Ato representou a indignação da categoria

“Foi importante marcarmos essa data. Nada há para comemorar, os dois últimos anos foram um grande retrocesso nas relações do sindicato com o presidente, nunca visto em outras gestões do TRF4”, afirma a diretora do Sintrajufe/RS Clarice Camargo. Segundo a dirigente, “tínhamos que dar esse ‘adeus’, ‘já vai tarde’ para uma gestão desastrosa”, e o sindicato não podia deixar essa data passar sem lembrar os problemas enfrentados ao longo da gestão. A dirigente afirma esperar que o novo presidente “faça as mudanças necessárias, principalmente, o retorno do diálogo”.

O ato foi simbólico, de acordo com a preocupação do sindicato de preservar a vida e a saúde das e dos servidores, “diferentemente da postura da gestão que sai hoje, cuja providência foi ser o primeiro tribunal dentre os da base da categoria a retomar, mesmo que em parte, o trabalho presencial”, afirma a diretora Cristina Viana. Ao falar sobre as denúncias de assédio, a dirigente avalia que “o tratamento dado pela gestão às mulheres da categoria e vítimas de assédio passou longe do adequado e acabou protegendo quem agiu errado”. Cristina registra a esperança de que a nova administração mantenha “um bom diálogo com o sindicato e a condução de modo diferente de denúncias de assédio, para que sejam apuradas as responsabilidades e haja a punição adequada”.

“Em uma situação normal, a troca da Presidência do TRF4 seria mais um ato administrativo, mas dessa vez não”, afirma o diretor do sindicato Marcelo Carlini.
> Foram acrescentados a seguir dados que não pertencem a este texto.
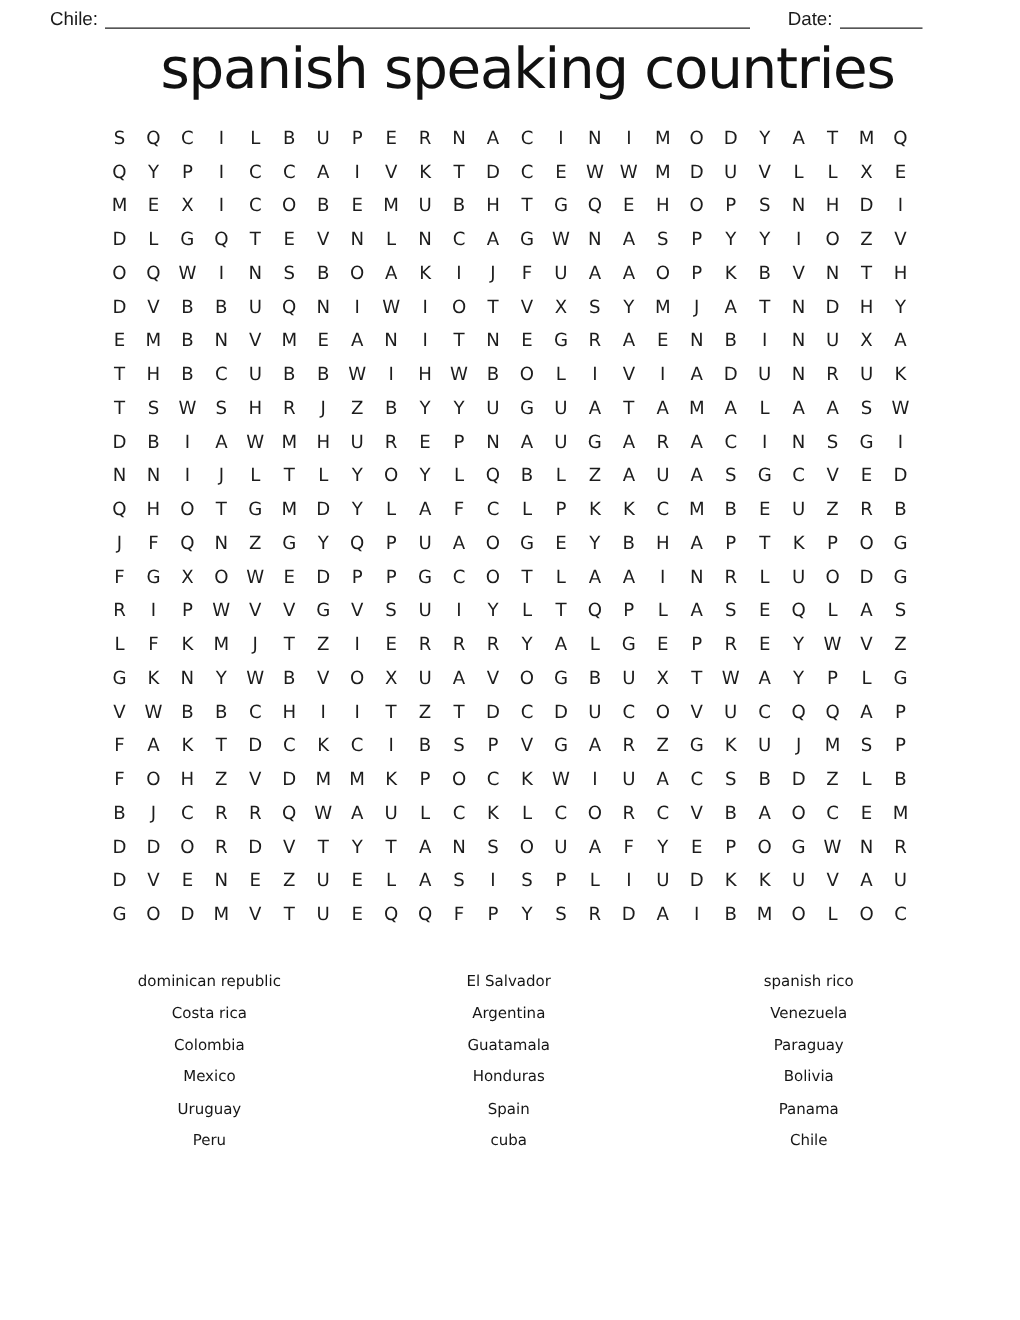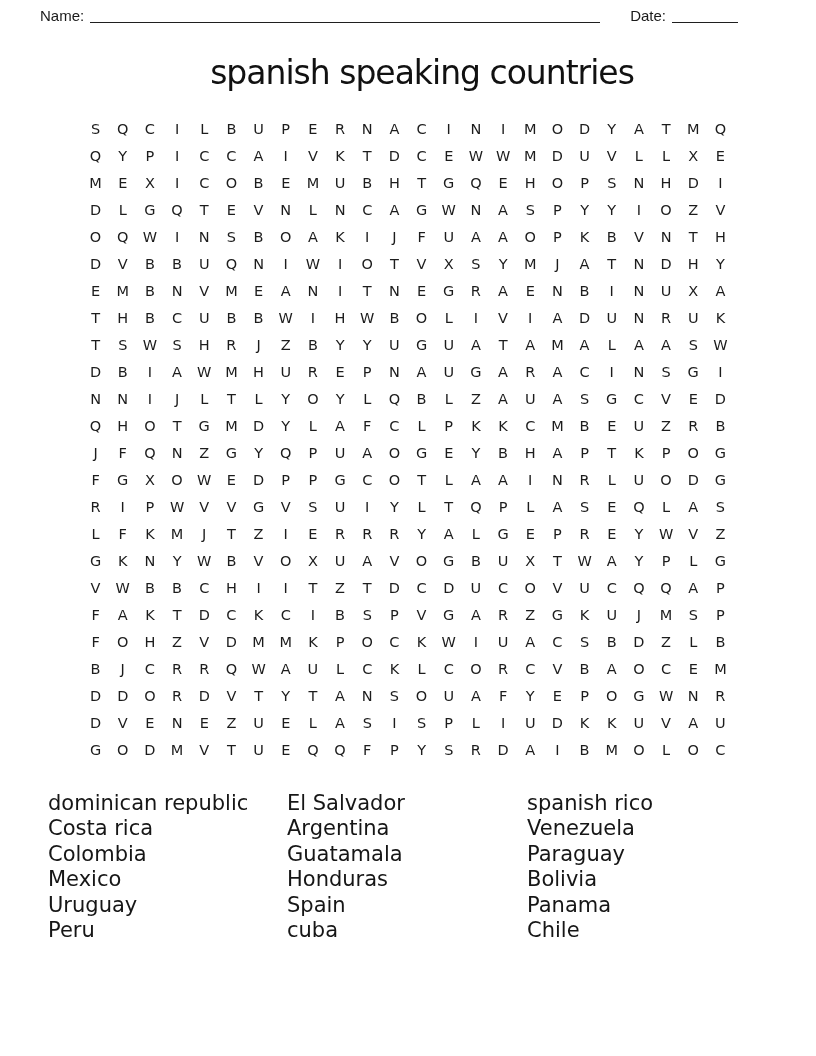"Name:" span.hdr-label { text: Name -> Chile }
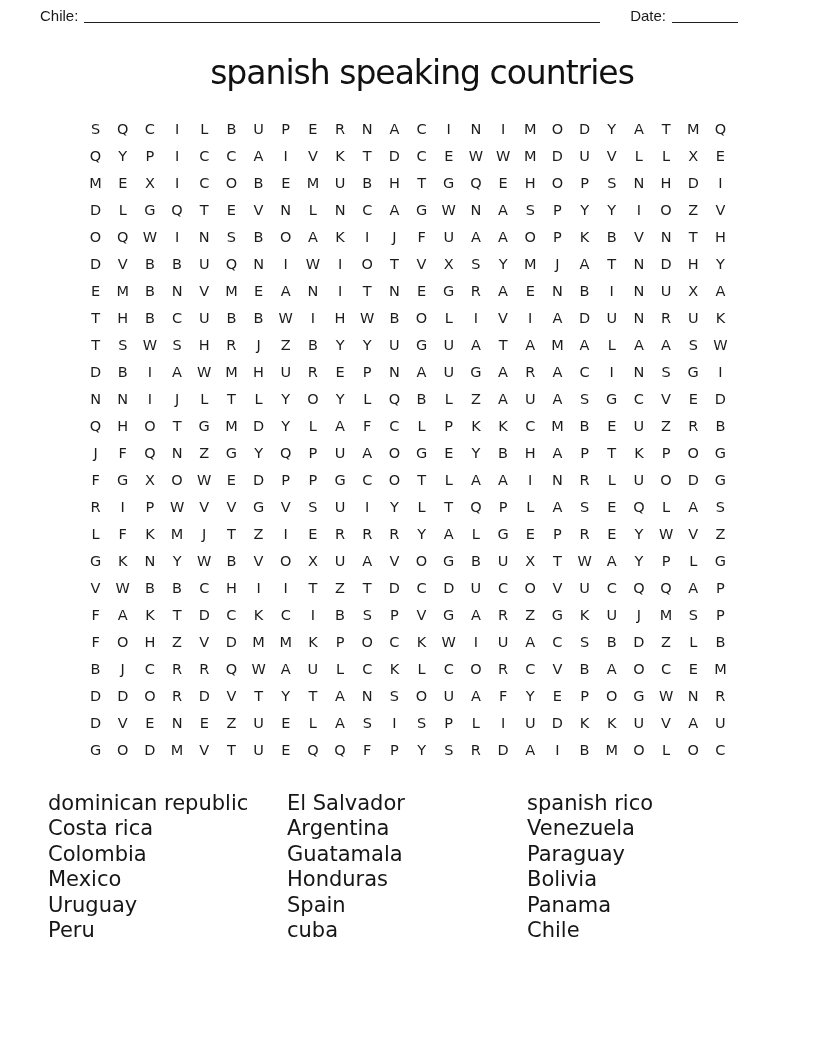"spanish speaking countries" .puzzle-title { font-size: 33px -> 45px; margin-top: 21px -> 3px }
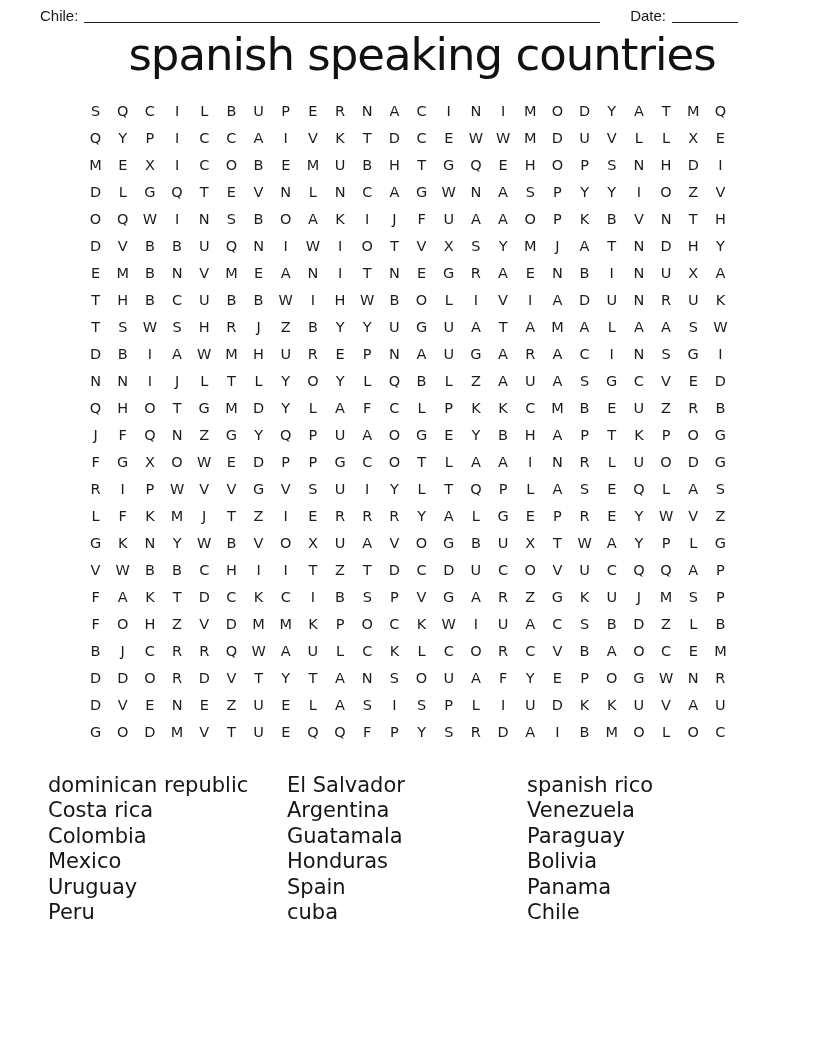"dominican republic" .word-col { font-size: 21px -> 12px; text-align: none -> center }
Ele ressalta que o Sintrajufe/RS marcou a saída do presidente Laus por vários motivos, como a demora em apurar denúncias de assédio, a má gestão na pandemia, a devolução dos valores da Unimed, que poderia ter ocorrido, e o desrespeito com a entidade sindical com a demora na liberação para a direção do sindicato. “Faço votos que a nova gestão seja diferente, como sinalizou na reunião de sexta”, conclui Carlini.

Zé Oliveira explica que, como dirigente do Sintrajufe/RS e servidor do TRF4, ouviu e presenciou dois anos de muitas críticas à gestão 2019/2021, que “era resistente ao diálogo no encaminhamento das questões administrativas, com um clima de permanente estresse e tensão entre servidores e servidoras”. Ele cita também a ampliação do ingresso de não concursados nos cargos de gestão “e o ápice, que foi a posição adotada em relação à denúncia de assédio feita por três servidoras”. Zé explica que o ato de despedida teve o objetivo de chamar a atenção para essas situações e reforçar a expectativa de “que possamos garantir a retomada de um permanente diálogo, mesmo com divergências que porventura existam, entre sindicato e administração do órgão”.